Descentralização nas grandes cidades

É comum que haja empregos nos centros urbanos e moradias em áreas mais distantes. Isso, no entanto, prejudica a mobilidade urbana e deixa a vida do cidadão mais complicada, como explica Nabil Bonduki. “No Plano Diretor estão previstos polos de desenvolvimento em eixos importantes, na periferia, cujo objetivo é incentivar a implantação de empresas nessas regiões. Essa alteração na economia da cidade é muito importante”, conta. “As pessoas precisam morar perto de seus empregos e de serviços de saúde, cultura, etc.”, completa Annenberg.

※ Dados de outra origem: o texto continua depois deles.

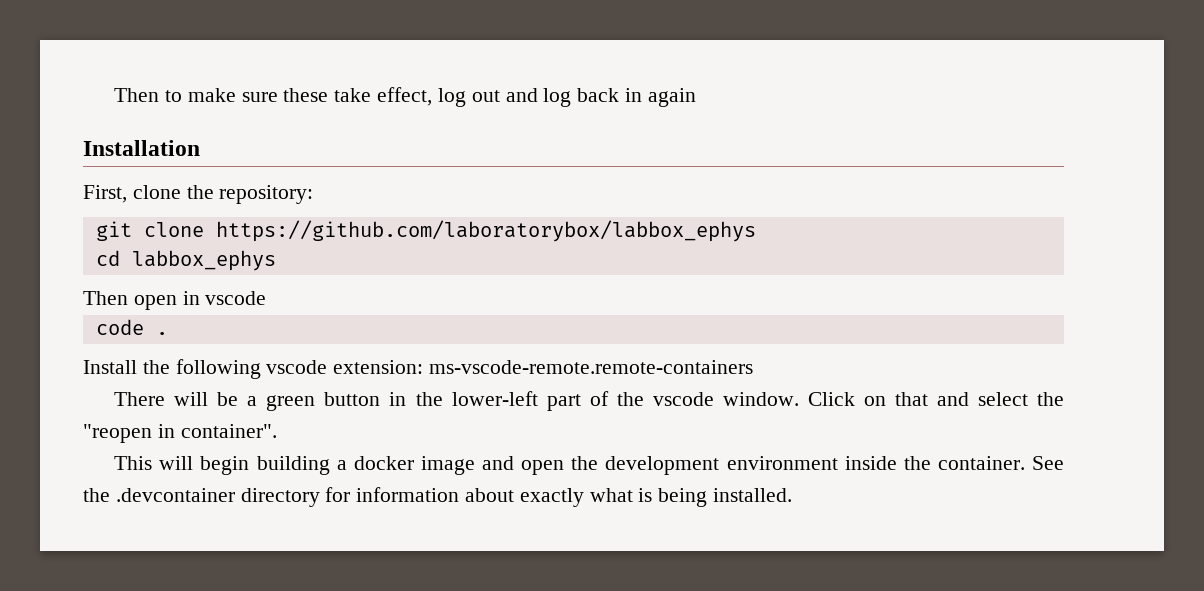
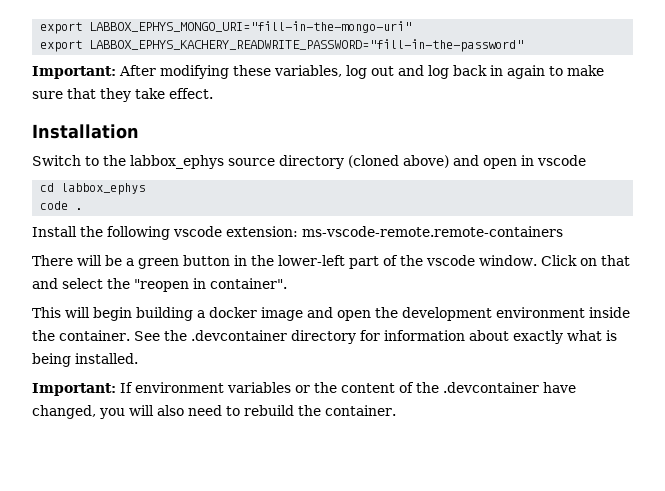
[114,87,433,106] Then to make sure these take effect, -> [40,21,412,34] [40,39,524,52] [32,65,342,79] export LABBOX_EPHYS_MONGO_URI="fill-in-the-mongo-uri" // export LABBOX_EPHYS_KACHERY_READWRITE_PASSWORD="fill-in-the-password" // Important: After modifying these variables,
[83,140,200,156] [83,185,314,204] [95,220,756,242] [95,250,276,271] [83,291,267,310] // Installation // First, clone the repository: // git clone https://github.com/laboratorybox/labbox_ephys // cd labbox_ephys // Then open in vscode -> [549,65,604,76] [32,88,213,102] [32,124,139,139] [32,155,586,169] [40,183,146,195] to make sure that they take effect. // Installation // Switch to the labbox_ephys source directory (cloned above) and open in vscode // cd labbox_ephys
(793, 495) none -> [32,382,576,396] [32,405,396,419] // Important: If environment variables or the content of the .devcontainer have changed, you will also need to rebuild the container.

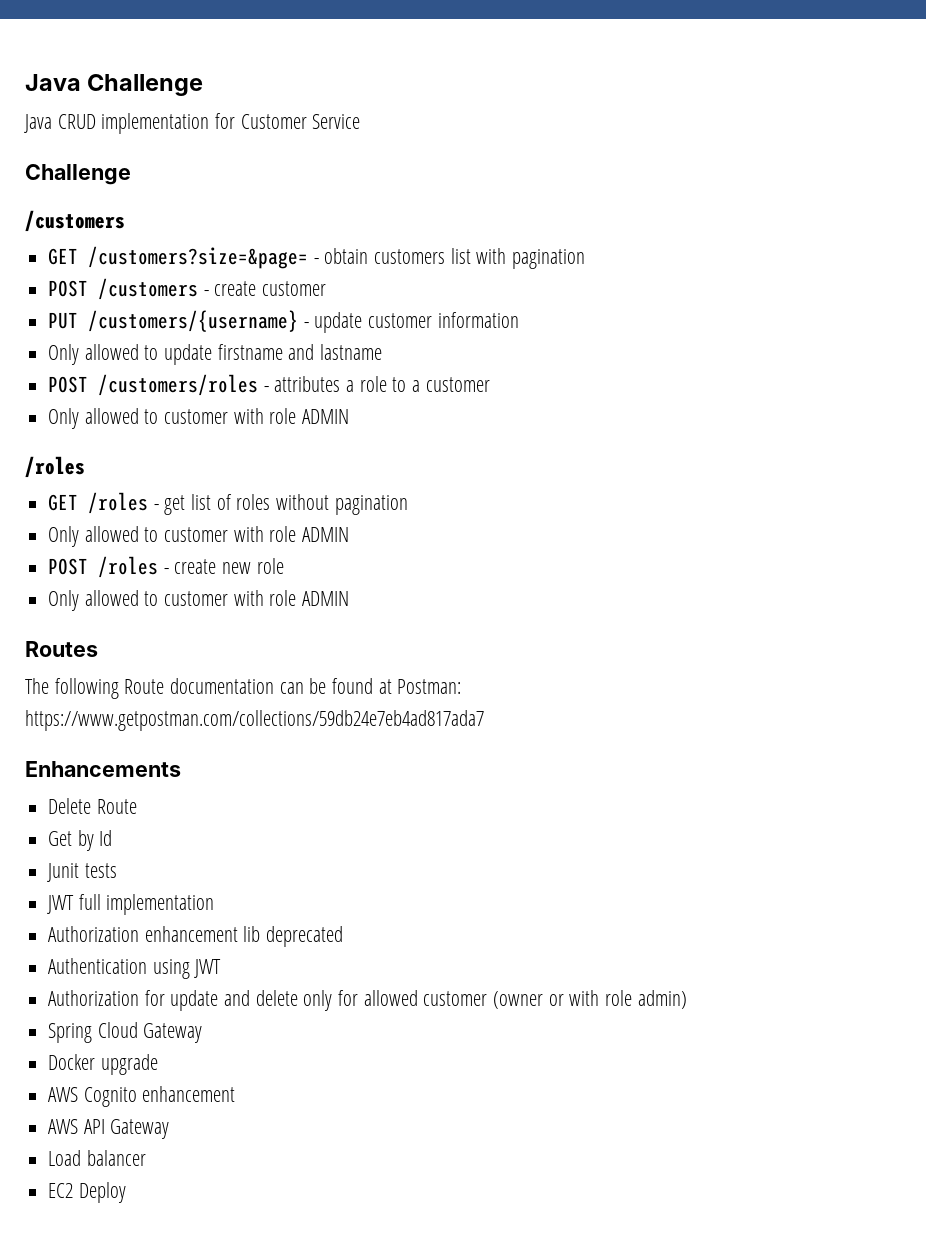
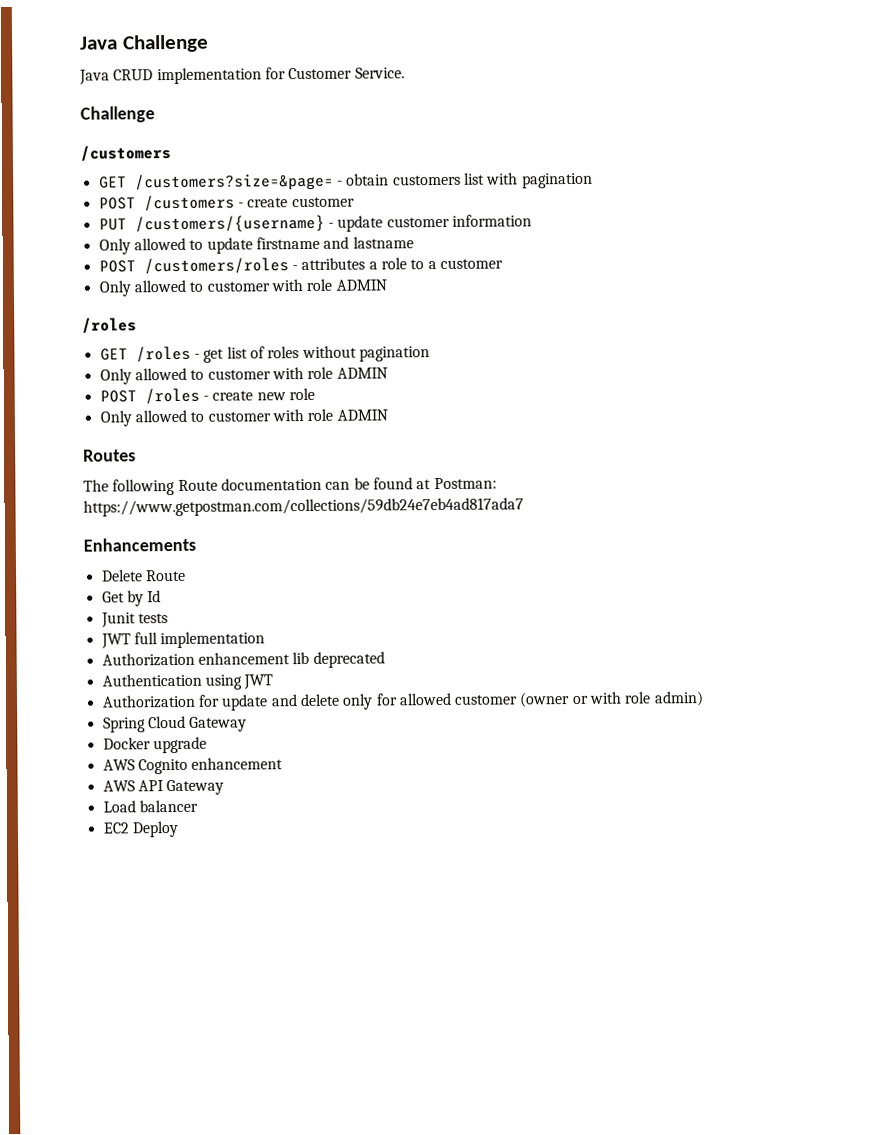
[312,114,361,129] Service -> [354,67,405,79] Service.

Aprendizado com os Jogos Olímpicos

“A Olimpíada é uma oportunidade enorme para redesenhar a cidade. No Rio, tivemos os BRTs, o que foi um avanço, pois, depois, podemos substituir esse modelo pelos VLTs”, avalia Indio da Costa, que cita, ainda, o Projeto Porto, que prevê a ocupação da região próxima ao porto do Rio, bastante revitalizada durante os Jogos Olímpicos.

“Essa iniciativa é para daqui a 20, 30, ou 40 anos, mas agora passa por um risco muito grande porque foi baixado o gabarito de todo o porto por conta da proximidade com o aeroporto”, explica Indio, enfatizando que, se for mantida, essa medida pode inviabilizar a descentralização da cidade para áreas menos ocupadas.

Parceria com a iniciativa privada

“Cerca de 70% das emissões de gás carbônico acontece nas cidades. Precisamos de eficiência nisso tudo, com novos materiais, novas formas de transporte, melhores isolantes térmicos nos prédios, por exemplo”, explica Jorge Soto, da Braskem. “Hoje, cerca de 37% da água que bombeamos para abastecer as cidades se perde em sistemas de distribuição, com R$ 8 bilhões de perdas anuais”, completa, destacando que a cada 1 real investido em tratamento de esgoto se economizam 4 em saúde.

Mudança na relação com o meio ambiente

“Temos condição de produzir muito menos resíduos do que produzimos e, por isso, temos que pensar na questão do uso do compartilhamento, na recriação da zona rural, com orgânicos, e na permeabilidade do solo na cidade. Isso também envolve o mercado imobiliário, que precisa repensar seus modelos”, explica Nabil Bonduki.

Jorge Soto completa: “uma de nossas carências é o tratamento de resíduos. Cerca de 40% do que é gerado vai para qualquer lugar e isso agrava uma situação já bastante degradada”, avalia o executivo da Braskem, citando que, com essas iniciativas, poderiam ser reduzidos 65% dos impactos ambientais.